═══ Available data
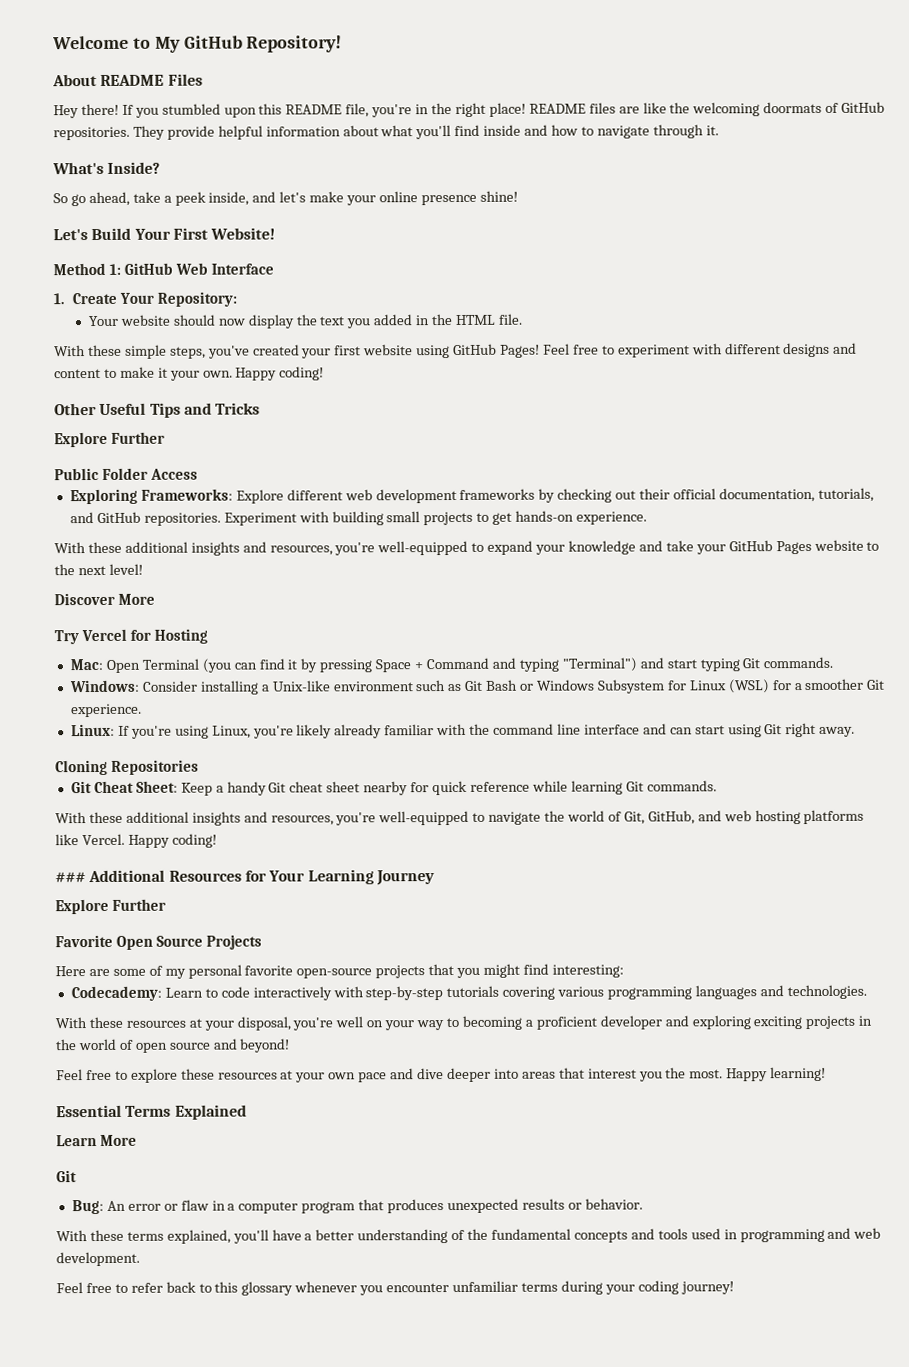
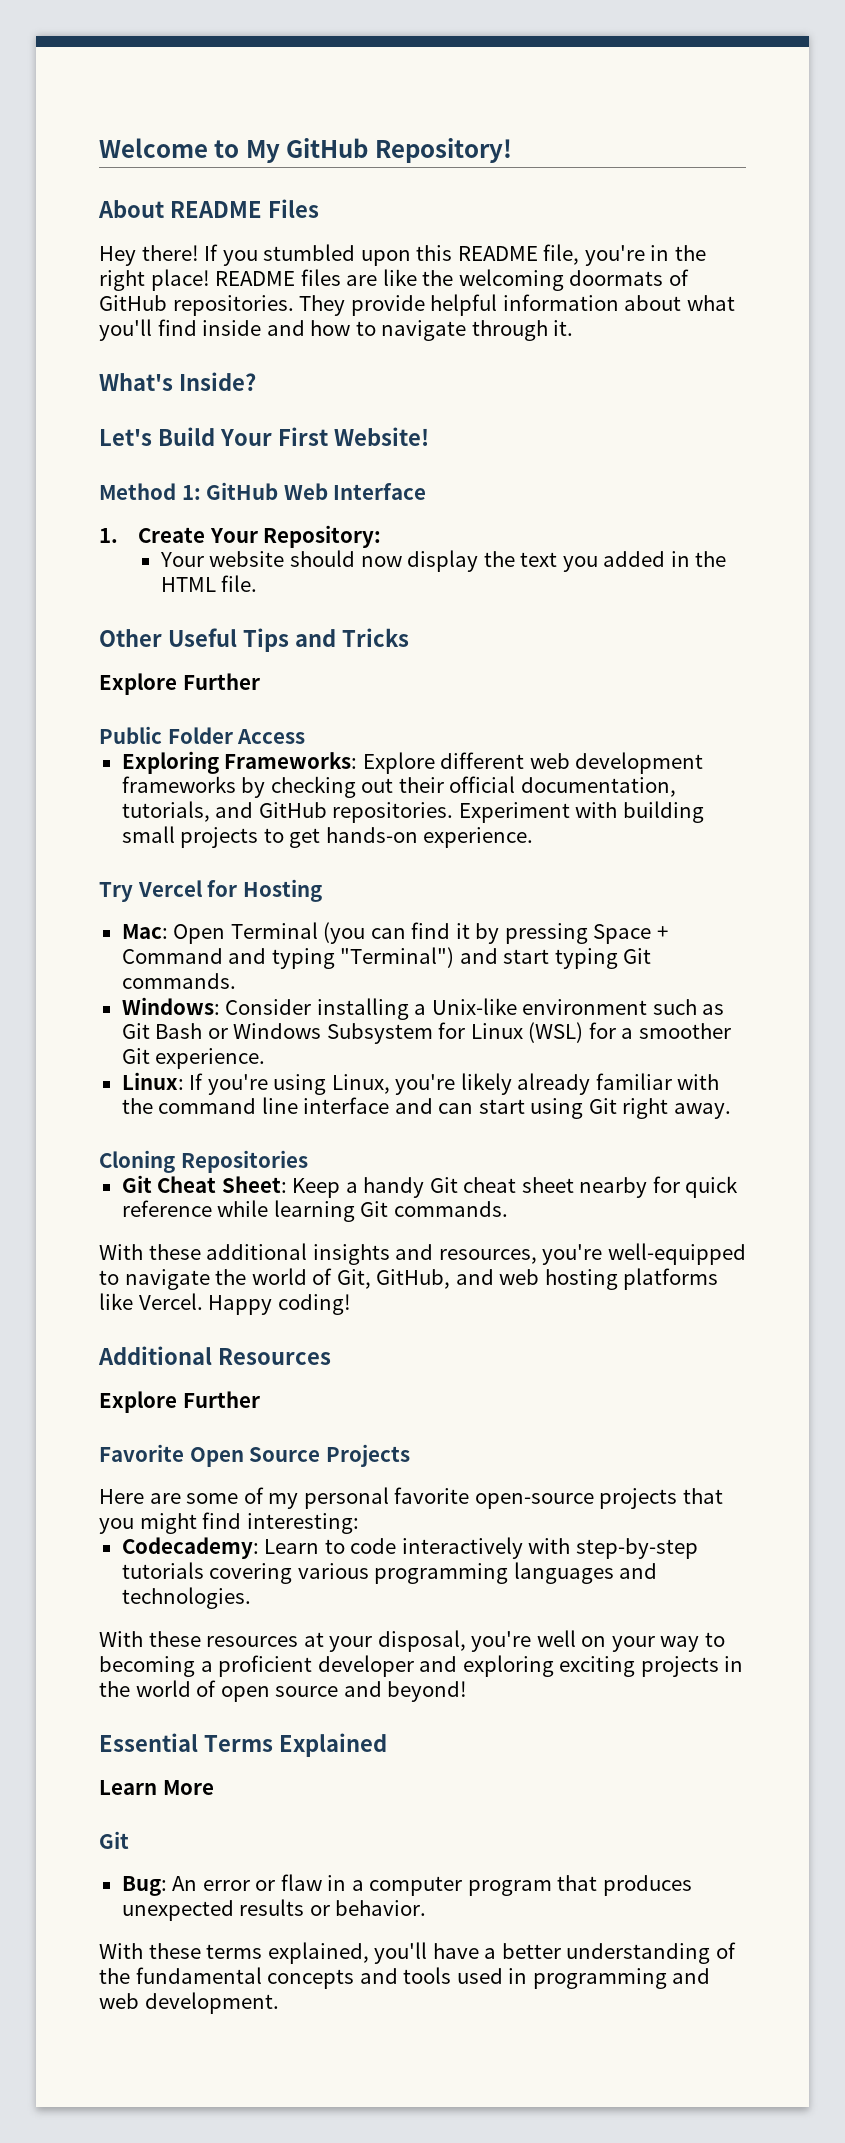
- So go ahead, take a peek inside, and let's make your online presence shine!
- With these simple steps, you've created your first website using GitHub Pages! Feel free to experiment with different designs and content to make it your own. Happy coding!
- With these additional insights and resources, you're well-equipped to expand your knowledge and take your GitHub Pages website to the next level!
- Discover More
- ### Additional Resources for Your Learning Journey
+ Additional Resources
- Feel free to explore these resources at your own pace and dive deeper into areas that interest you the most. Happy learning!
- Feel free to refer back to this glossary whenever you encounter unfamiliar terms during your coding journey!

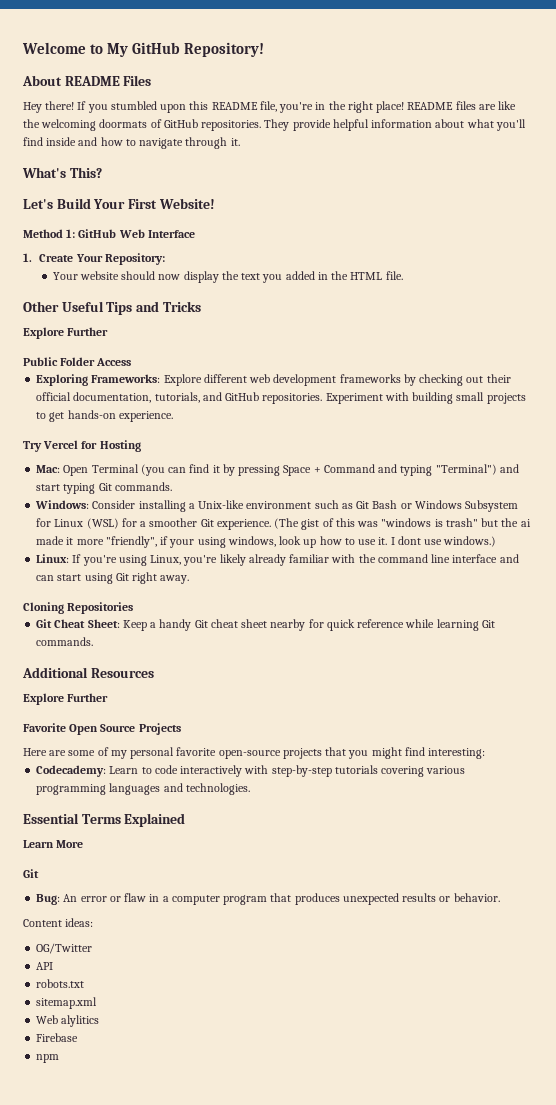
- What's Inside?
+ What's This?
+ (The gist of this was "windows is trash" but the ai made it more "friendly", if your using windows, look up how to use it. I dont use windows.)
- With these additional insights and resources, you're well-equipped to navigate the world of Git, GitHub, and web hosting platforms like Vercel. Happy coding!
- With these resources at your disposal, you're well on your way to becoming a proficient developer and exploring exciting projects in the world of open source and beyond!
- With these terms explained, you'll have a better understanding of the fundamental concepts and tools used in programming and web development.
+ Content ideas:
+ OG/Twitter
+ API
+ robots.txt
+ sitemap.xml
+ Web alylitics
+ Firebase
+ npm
══════
> _Problem description_:
Extract from the material all lines containing the string "Pages".

> _Exercise output_:
- With these simple steps, you've created your first website using GitHub Pages! Feel free to experiment with different designs and content to make it your own. Happy coding!
- With these additional insights and resources, you're well-equipped to expand your knowledge and take your GitHub Pages website to the next level!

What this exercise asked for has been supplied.